## YOUR ASSIGNMENT
Search each line below for the word "filter" and list those that contain it.

## RECORD SET
>>

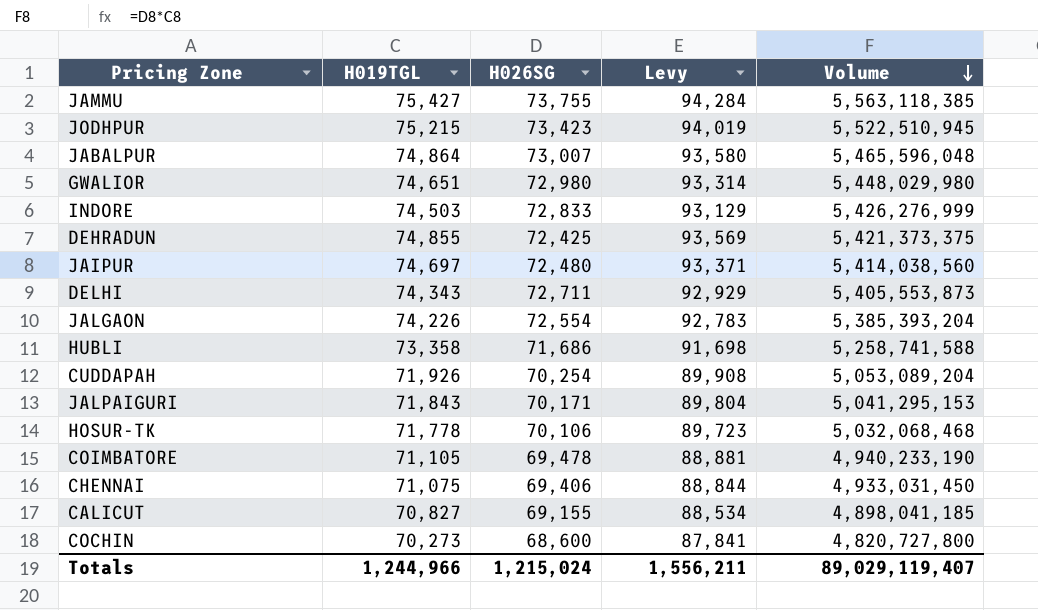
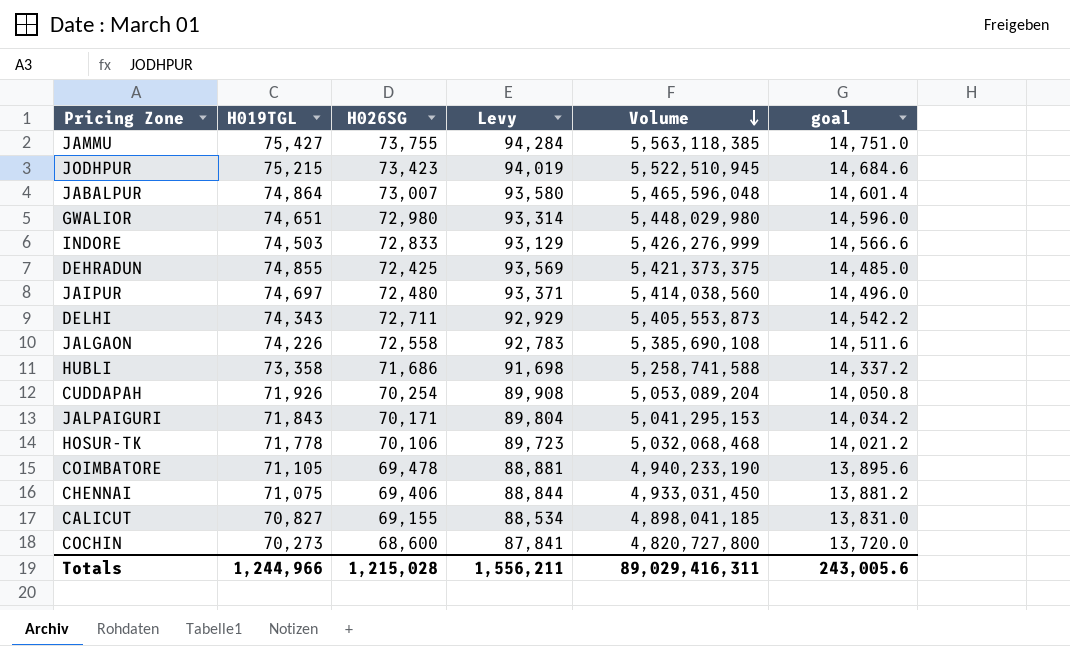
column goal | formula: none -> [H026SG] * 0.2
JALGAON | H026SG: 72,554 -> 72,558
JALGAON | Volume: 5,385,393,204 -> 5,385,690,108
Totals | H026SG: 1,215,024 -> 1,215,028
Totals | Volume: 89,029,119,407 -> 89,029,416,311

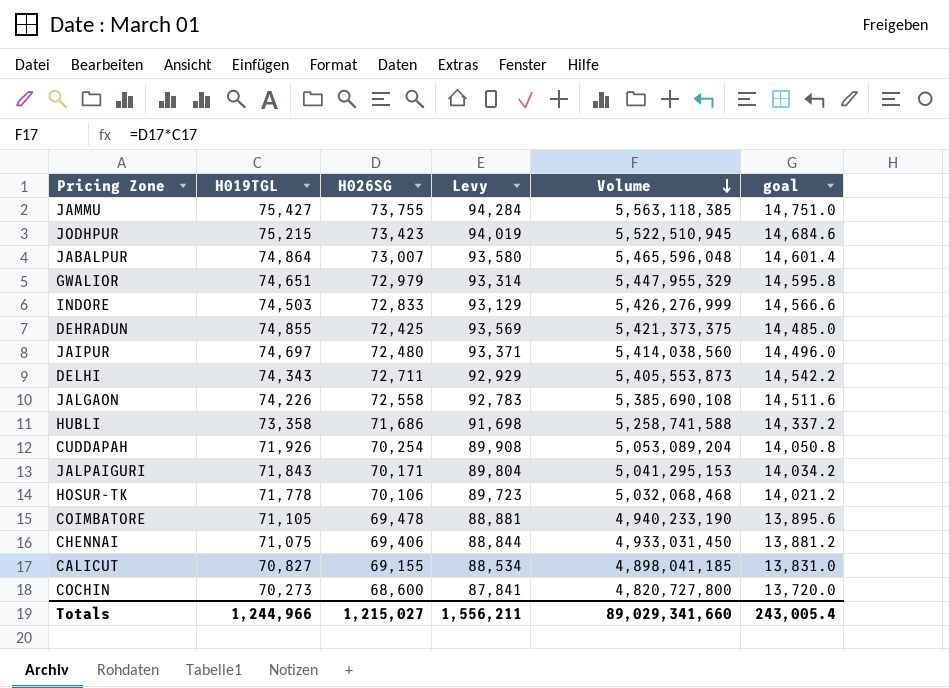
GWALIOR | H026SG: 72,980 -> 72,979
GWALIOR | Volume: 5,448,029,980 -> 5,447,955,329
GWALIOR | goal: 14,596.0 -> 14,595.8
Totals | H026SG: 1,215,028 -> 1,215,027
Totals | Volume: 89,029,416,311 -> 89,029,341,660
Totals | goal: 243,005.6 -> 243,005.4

<<
>>

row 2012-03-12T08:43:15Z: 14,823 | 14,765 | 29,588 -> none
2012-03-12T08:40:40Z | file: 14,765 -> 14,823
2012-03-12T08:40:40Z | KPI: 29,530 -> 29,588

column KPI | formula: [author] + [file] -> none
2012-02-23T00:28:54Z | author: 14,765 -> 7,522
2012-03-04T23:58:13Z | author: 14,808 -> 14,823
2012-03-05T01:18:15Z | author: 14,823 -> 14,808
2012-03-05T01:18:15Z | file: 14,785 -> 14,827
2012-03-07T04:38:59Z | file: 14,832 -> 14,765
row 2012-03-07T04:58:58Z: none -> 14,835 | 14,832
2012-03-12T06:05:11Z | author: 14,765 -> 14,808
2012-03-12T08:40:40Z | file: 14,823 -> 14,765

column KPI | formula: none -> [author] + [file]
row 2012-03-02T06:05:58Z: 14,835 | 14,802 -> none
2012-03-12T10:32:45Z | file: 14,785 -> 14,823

<<
>>

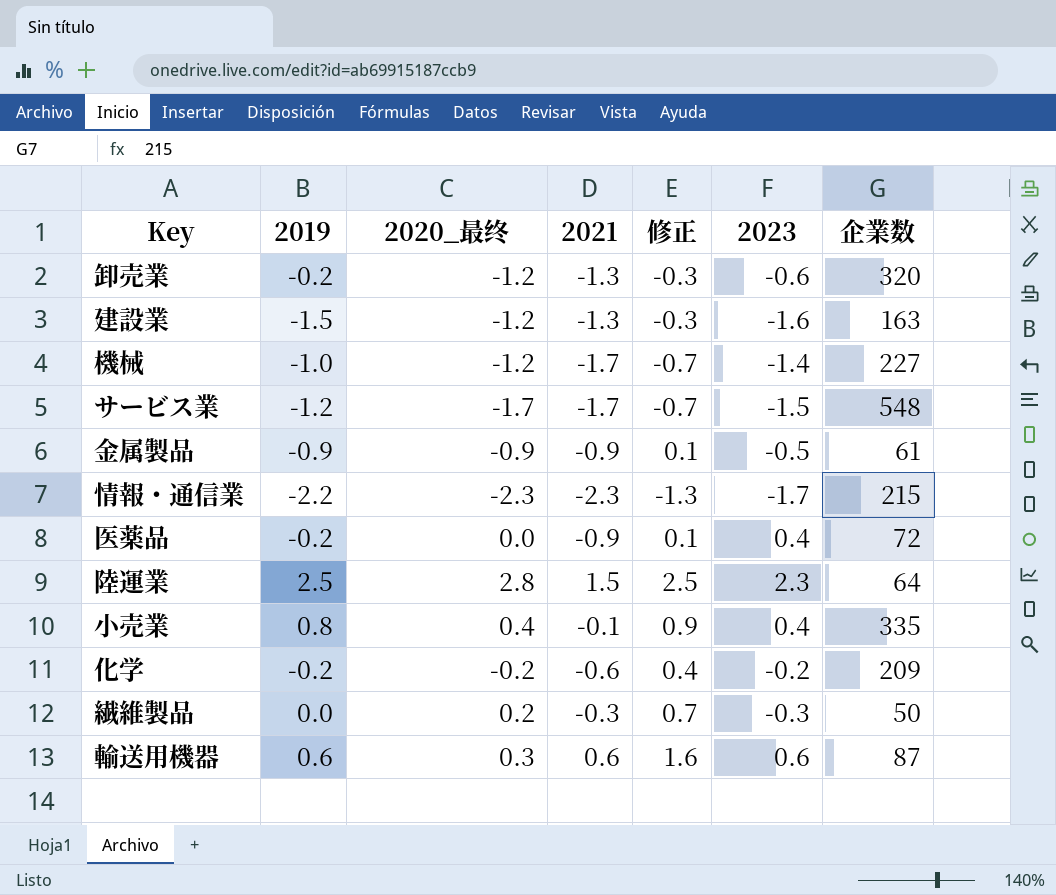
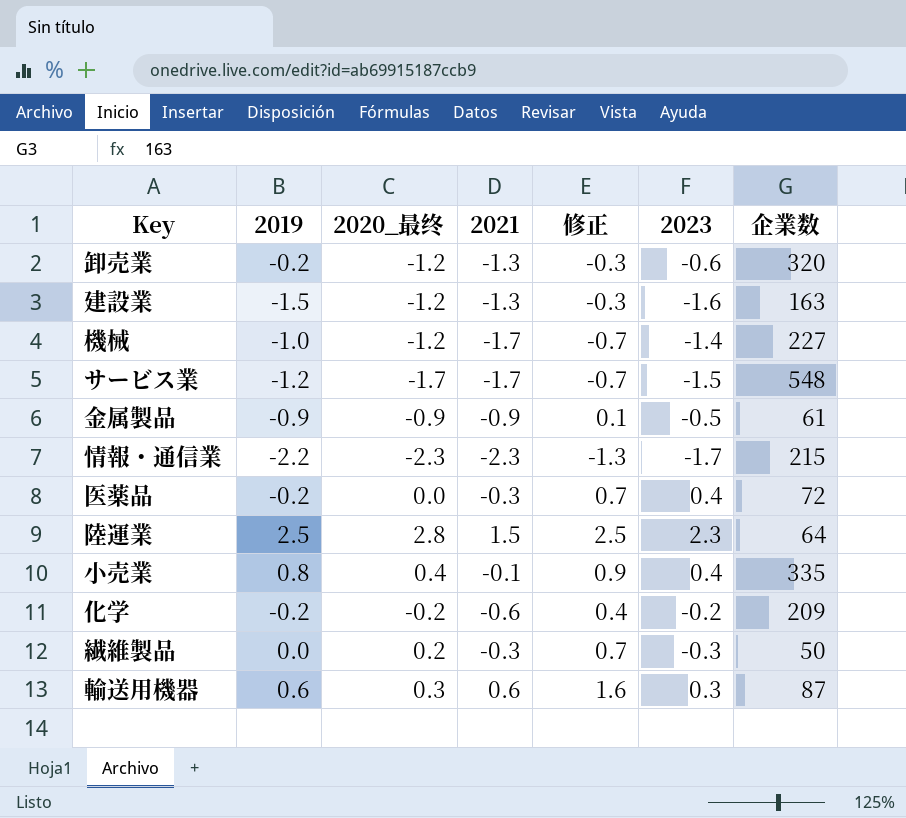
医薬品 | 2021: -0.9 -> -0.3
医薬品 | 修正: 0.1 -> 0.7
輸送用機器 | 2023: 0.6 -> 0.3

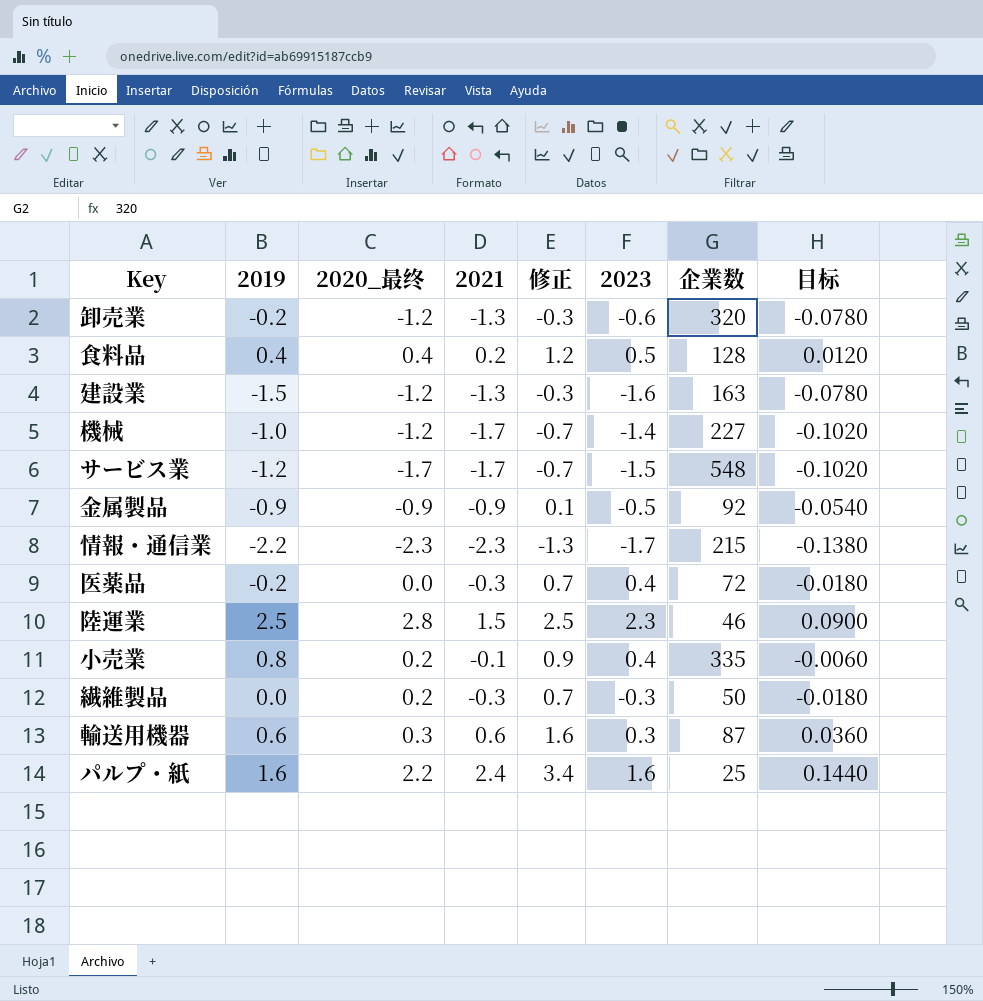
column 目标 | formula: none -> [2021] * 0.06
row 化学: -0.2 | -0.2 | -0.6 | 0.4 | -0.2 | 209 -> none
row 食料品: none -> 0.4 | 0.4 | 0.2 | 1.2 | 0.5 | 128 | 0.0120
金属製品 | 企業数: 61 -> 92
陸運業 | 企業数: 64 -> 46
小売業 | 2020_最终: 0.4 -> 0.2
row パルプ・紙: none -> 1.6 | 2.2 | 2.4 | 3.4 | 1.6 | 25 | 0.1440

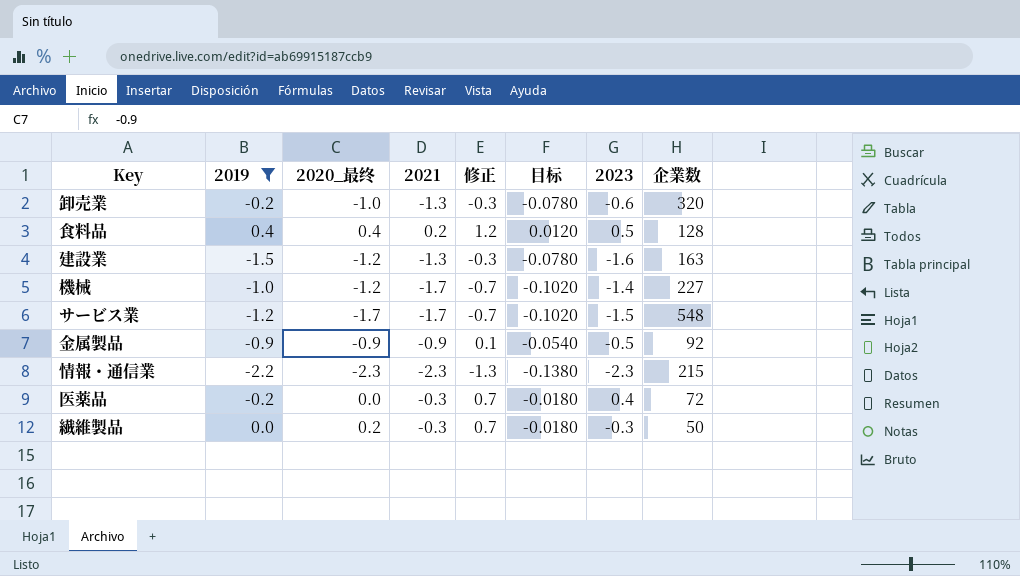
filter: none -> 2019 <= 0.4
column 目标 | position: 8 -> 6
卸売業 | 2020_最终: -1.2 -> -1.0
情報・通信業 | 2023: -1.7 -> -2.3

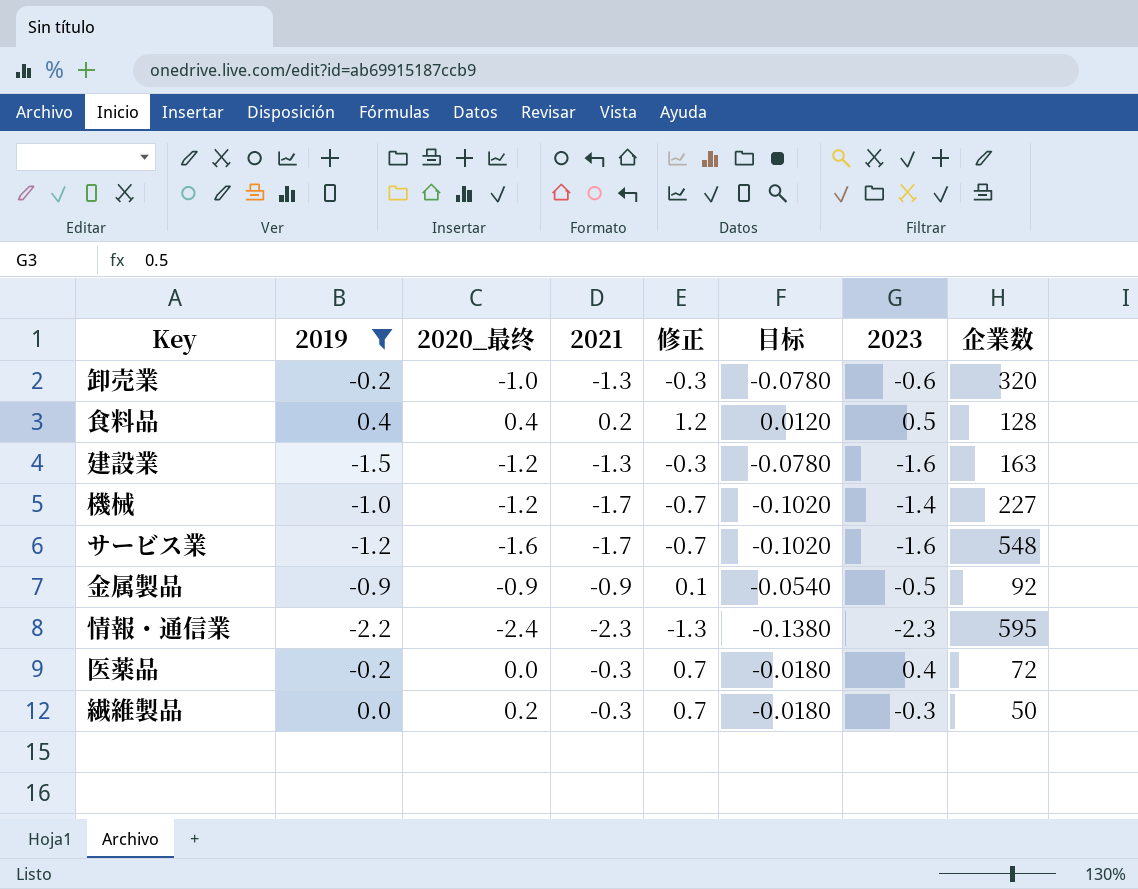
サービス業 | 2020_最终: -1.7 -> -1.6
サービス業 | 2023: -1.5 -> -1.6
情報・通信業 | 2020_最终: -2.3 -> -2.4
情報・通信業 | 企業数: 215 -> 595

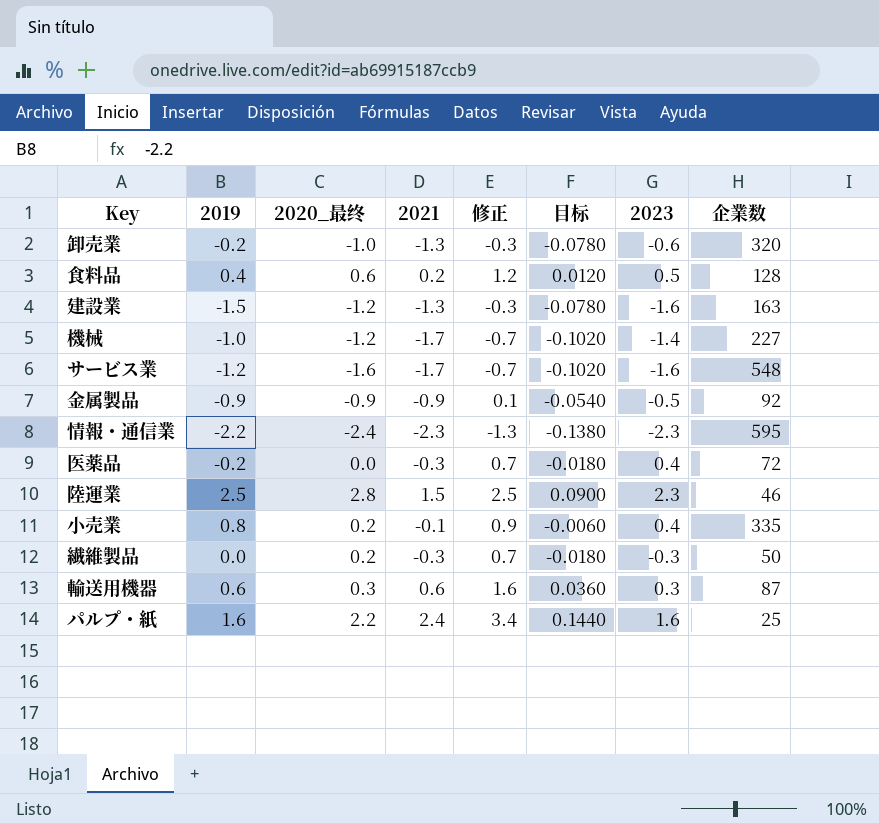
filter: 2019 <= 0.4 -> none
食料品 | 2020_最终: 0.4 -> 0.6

<<

## RESULT
filter: none -> 2019 <= 0.4
filter: 2019 <= 0.4 -> none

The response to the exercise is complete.